Abstract

Accumulating evidence implies that cell fusion is one of the driving forces of cancer invasion and metastasis. However, considerably less is still known about the triggering factors and underlying mechanisms associated with cancer-host cell fusion, particularly in inflammatory tumor microenvironment. In this study, we confirmed that inflammatory factor TNF-α could enhance fusion between squamous cell carcinoma cells 9 (SCC-9) and human umbilical vein endothelial cells (HUVEC). Further study revealed that TNF-α could promote up-regulation of syncytin-1 in SCC-9 and its receptor neutral amino acid transporter type 2 (ASCT-2) in HUVEC. Syncytin-1 acted as an important downstream effector in TNF-α-enhanced cancer-endothelial cell fusion.
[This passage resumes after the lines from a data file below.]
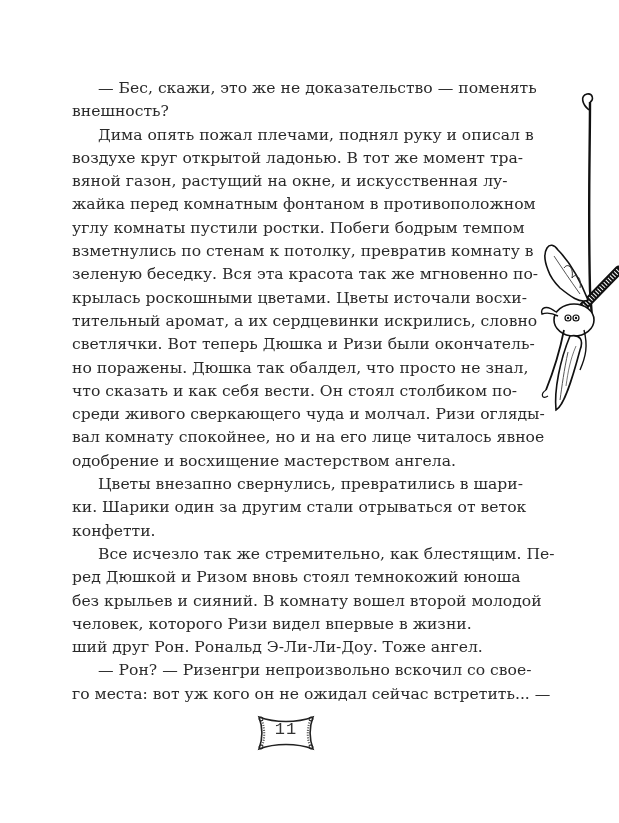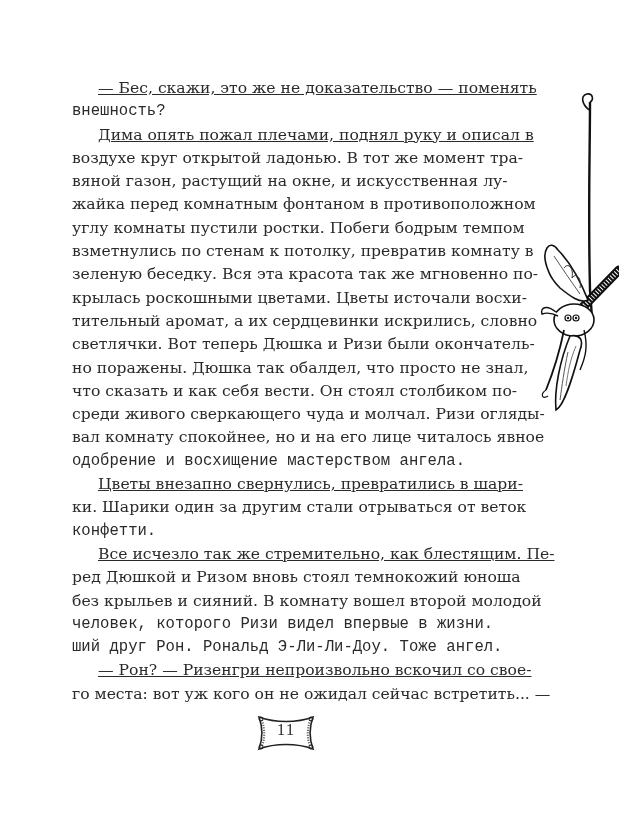"— Бес, скажи, это же" .line.indent { text-decoration: underline -> none }
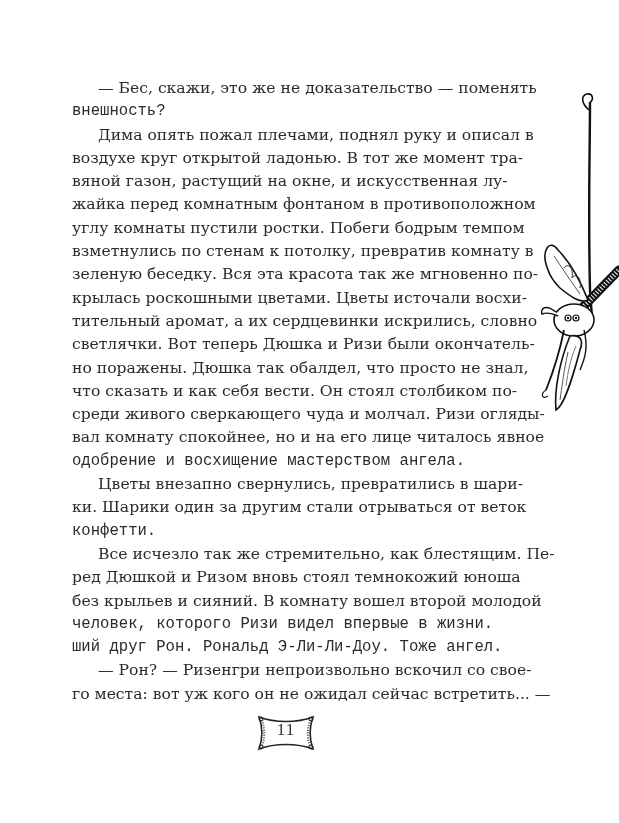"внешность?" .line.last { font-family: Liberation Mono, monospace -> none }
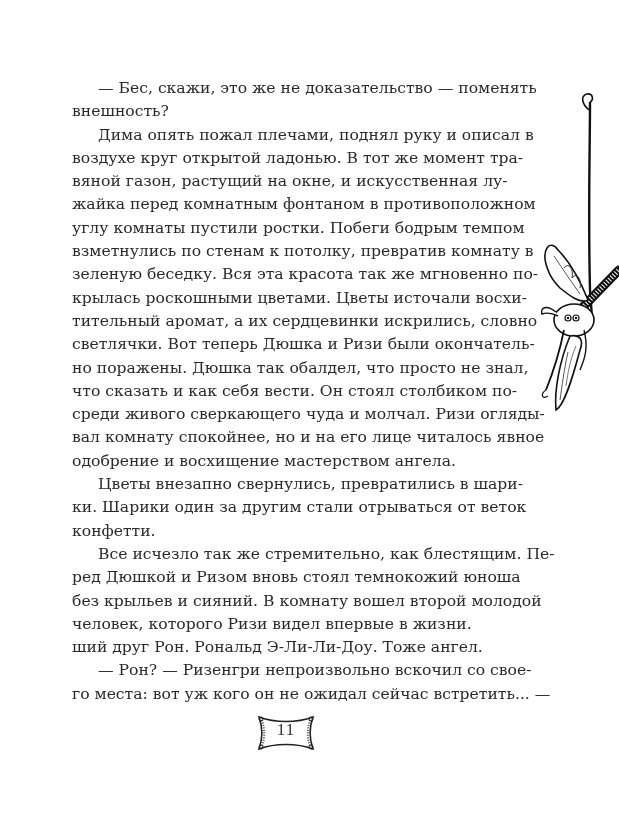"11" .page-number { font-family: Liberation Serif, serif -> Liberation Mono, monospace }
TNF-α treatment also led to the activation of Wnt/β-catenin signal pathway in SCC-9. The activation of Wnt/β-catenin signal pathway was closely associated with the up-regulation of syncytin-1 in SCC-9 and increased fusion between SCC-9 and HUVEC while blocking of Wnt/β-catenin signal pathway resulted in the corresponding down-regulation of syncytin-1 accompanied by sharp decrease of cancer-endothelial cell fusion. Taking together, our results suggest that Wnt/β-catenin signal pathway activation-dependent up-regulation of syncytin-1 contributes to the pro-inflammatory factor TNF-α-enhanced fusion between oral squamous cell carcinoma cells and endothelial cells.

Highlights

  • It is well recognized that cell fusion plays a crucial role in a variety of physiological events, such as fertilization, placentation, skeletal muscle formation, and tissue regeneration[1]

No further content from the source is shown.